L’autore è Andrea Valesini, caporedattore de L’Eco di Bergamo. Da sempre attento ai conflitti nel mondo (i suoi reportage dai Balcani al Medioriente meritano da soli la lettura del quotidiano), ma, ancor più, da sempre attento alle vicende umane. Perché il pregio del libro è proprio quello di invitarci a guardare il conflitto dal punto di vista delle vittime.

Valesini, in una trentina di viaggi dall’inizio della guerra, ha visitato moltissime località, vicine alla linea del fronte ma anche nelle retrovie, dove sono fuggiti migliaia di profughi. Ha dato parola a donne e uomini che subiscono nei loro corpi e nelle loro vite, l’idea – terribile – della forza come chiave del diritto: donne e uomini scappati dalle loro case, vittime di crimini di guerra denunciati da numerose Ong e documentati, senza margini di dubbio, da indagini condotte da organizzazioni internazionali come Save the Children o dalle Nazioni Unite stesse (ma chi si ricorda più di Bucha e di Mariupol?).
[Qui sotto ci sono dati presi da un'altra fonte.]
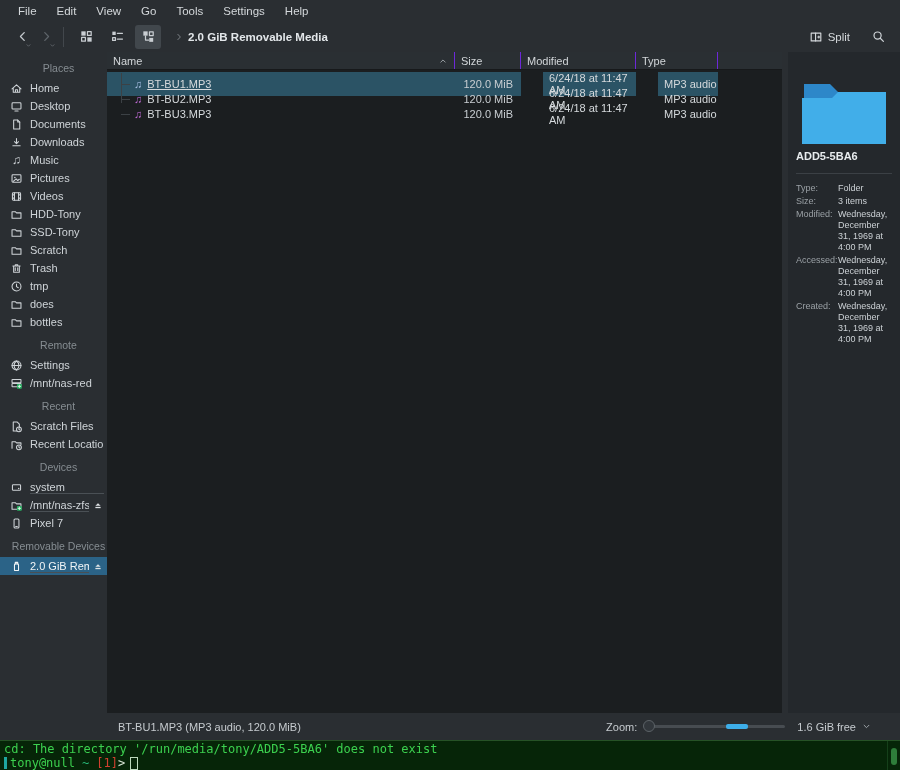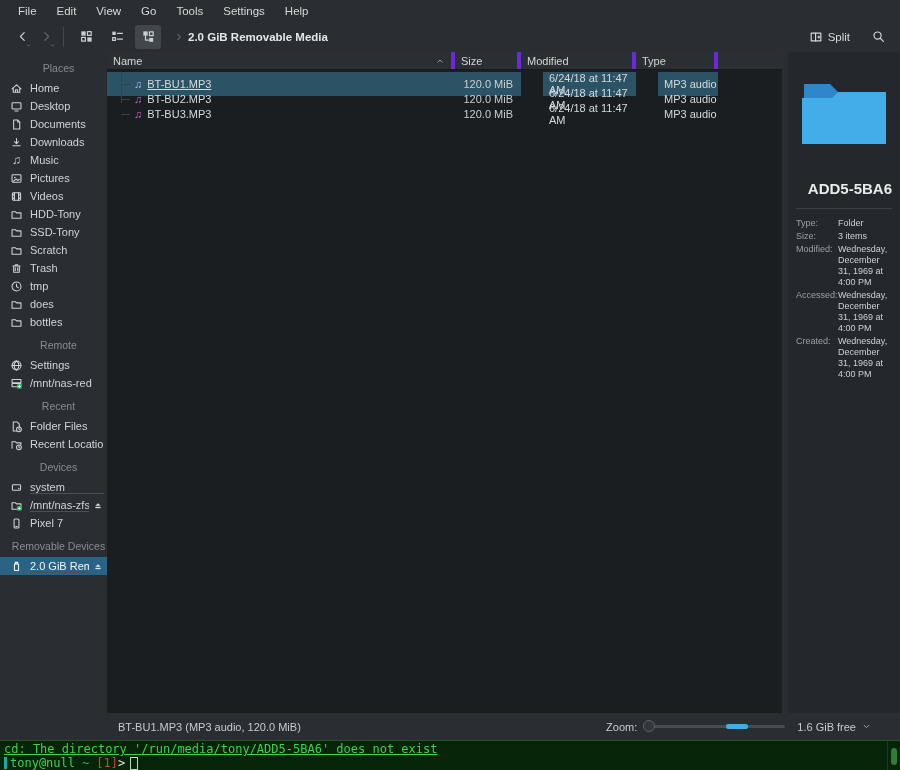--- a/index.html
+++ b/index.html
@@ -48,7 +48,7 @@
   
   .content { flex:1; display:flex; flex-direction:column; background:#1b1e20; }
   .list-header { display:grid; grid-template-columns:348px 66px 115px 82px 1fr; height:18px; background:#2a2f33; border-bottom:1px solid #17191b; font-size:11px; color:#d2d6d9; }
-  .hcell { padding:0 6px; border-right:4px solid #6d28d9; display:flex; align-items:center; }
+  .hcell { padding:0 6px; border-right:1px solid #6d28d9; display:flex; align-items:center; }
   .hcell.hname { justify-content:space-between; }
   .hcell.hlast { border-right:none; }
   .sort-arrow { width:10px; height:10px; color:#aeb4b9; }

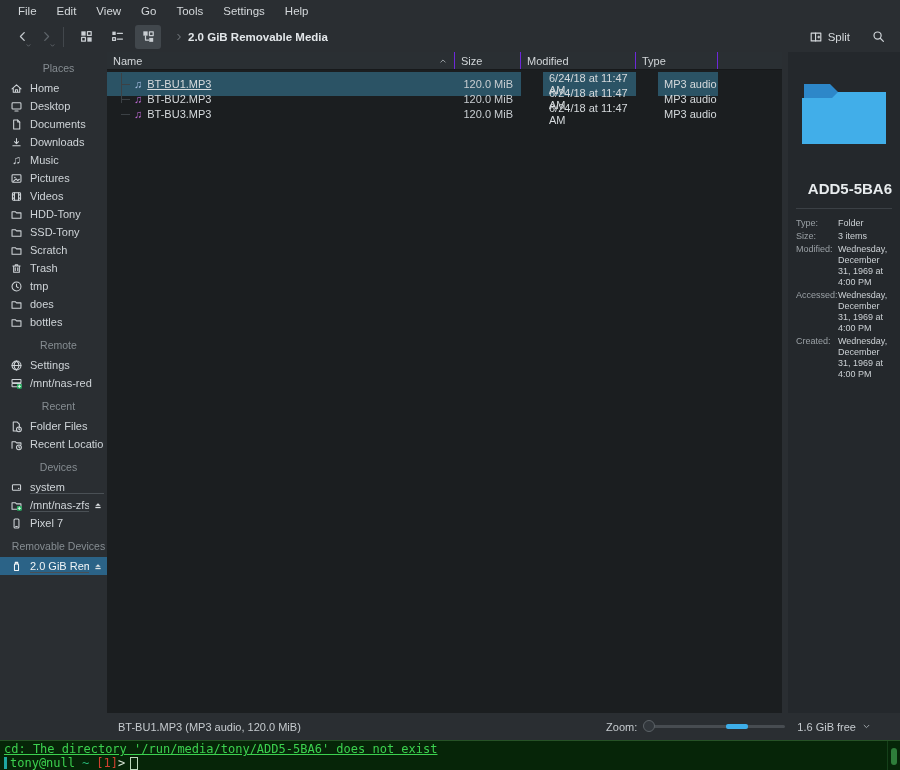--- a/index.html
+++ b/index.html
@@ -69,7 +69,7 @@
   .panel-gap { width:6px; flex:none; background:#2a2e32; }
   .info-panel { width:112px; flex:none; background:#24282c; padding:12px 8px 0; font-size:9px; }
   .big-folder { display:block; margin:10px auto 0; }
-  .panel-title { text-align:right; font-size:15px; font-weight:bold; color:#e8ecee; margin-top:30px; }
+  .panel-title { text-align:left; font-size:11px; font-weight:bold; color:#e8ecee; }
   .panel-divider { height:1px; background:#3b4045; margin:11px 0 9px; }
   .prop-row { display:flex; line-height:11px; margin-bottom:2px; }
   .prop-label { width:42px; flex:none; text-align:left; color:#9aa0a5; padding-right:5px; }

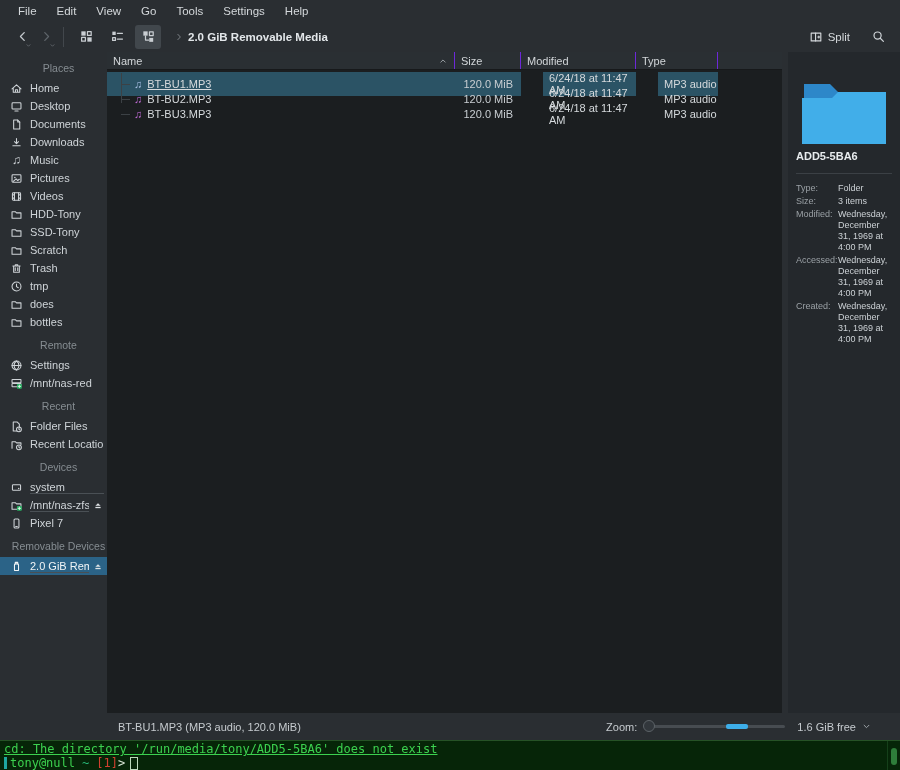--- a/index.html
+++ b/index.html
@@ -424,7 +424,7 @@
             <use href="#i-docclock"></use>
           </svg>
         </span>
-      <span class="lbl">Folder Files</span>
+      <span class="lbl">Scratch Files</span>
     </div>
     <div class="side-item">
       <span class="ic">

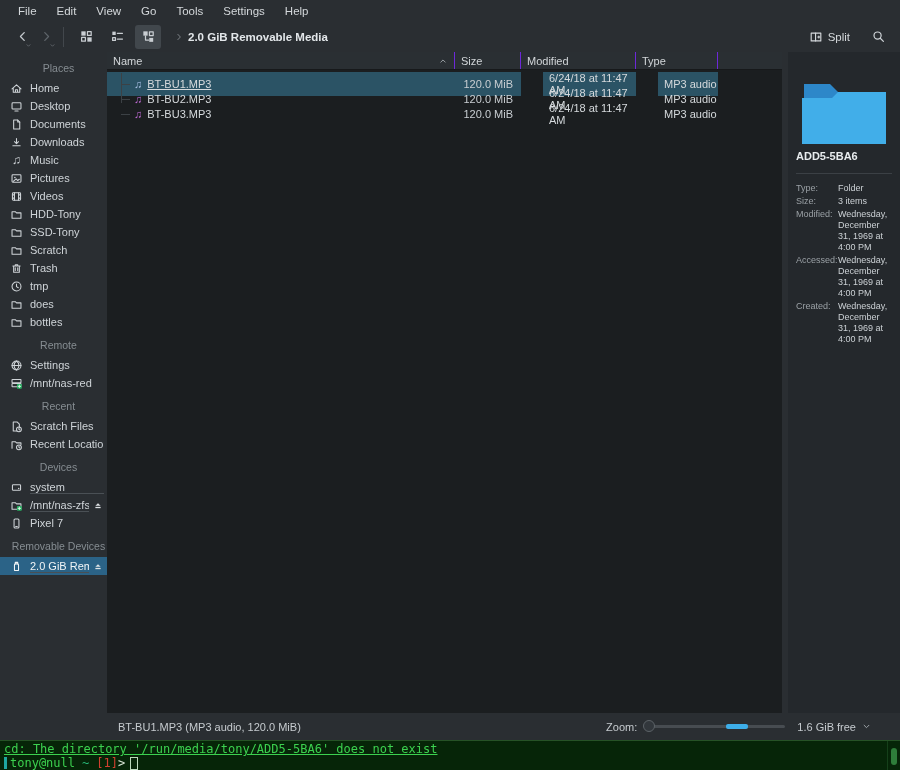--- a/index.html
+++ b/index.html
@@ -87,7 +87,7 @@
 
   
   .terminal { height:30px; background:#062508; border-top:1px solid #265226; font-family:"DejaVu Sans Mono",monospace; font-size:12px; line-height:14px; padding:1px 0 0 4px; position:relative; }
-  .t-line1 { color:#3cd14f; white-space:pre;text-decoration:underline; }
+  .t-line1 { color:#3cd14f; white-space:pre; }
   .t-line2 { display:flex; align-items:center; }
   .t-bar { width:3px; height:12px; background:#1fa8a0; margin-right:3px; flex:none; }
   .t-user { color:#3cd14f; }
Ha mostrato la dignità di un popolo, la vivace pluralità e dialettica della classe politica ucraina e la sua coraggiosa resistenza solidale. Non ha nascosto le responsabilità, perché non è vero che tutti sono colpevoli, ha dato voce a coloro – e sono più di quanti crediamo – non cedono all’odio. Ha raccontato – ed è la parte che poco si conosce – “il bene in azione”, il lavoro straordinario di Ong, comunità cristiane, associazioni di volontari che, dentro la tragedia che si consuma, ostinatamente custodiscono brandelli di umanità, aprono brecce di futuro. Nonostante tutto. Con la convinzione che non si può cancellare il tragico dalla storia umana ma con la certezza che il male non avrà l’ultima parola.

Il bene è in azione anche in Ucraina, identificabile proprio in chi agisce in mezzo al conflitto per salvare vite, per riparare e ricostruire ciò che viene quotidianamente distrutto da colpi d’artiglieria, missili e droni esplosivi. Dall’odio. E’ più facile distruggere che ricostruire. Le esistenze annientate non tornano ma la vita non è azzerabile, resiste e si rigenera anche a guerre in corso. 

Un detto ebraico narra che “Dio sa contare fino ad uno”. Il libro di Andrea Valesini restituisce la speranza che nulla andrà perduto.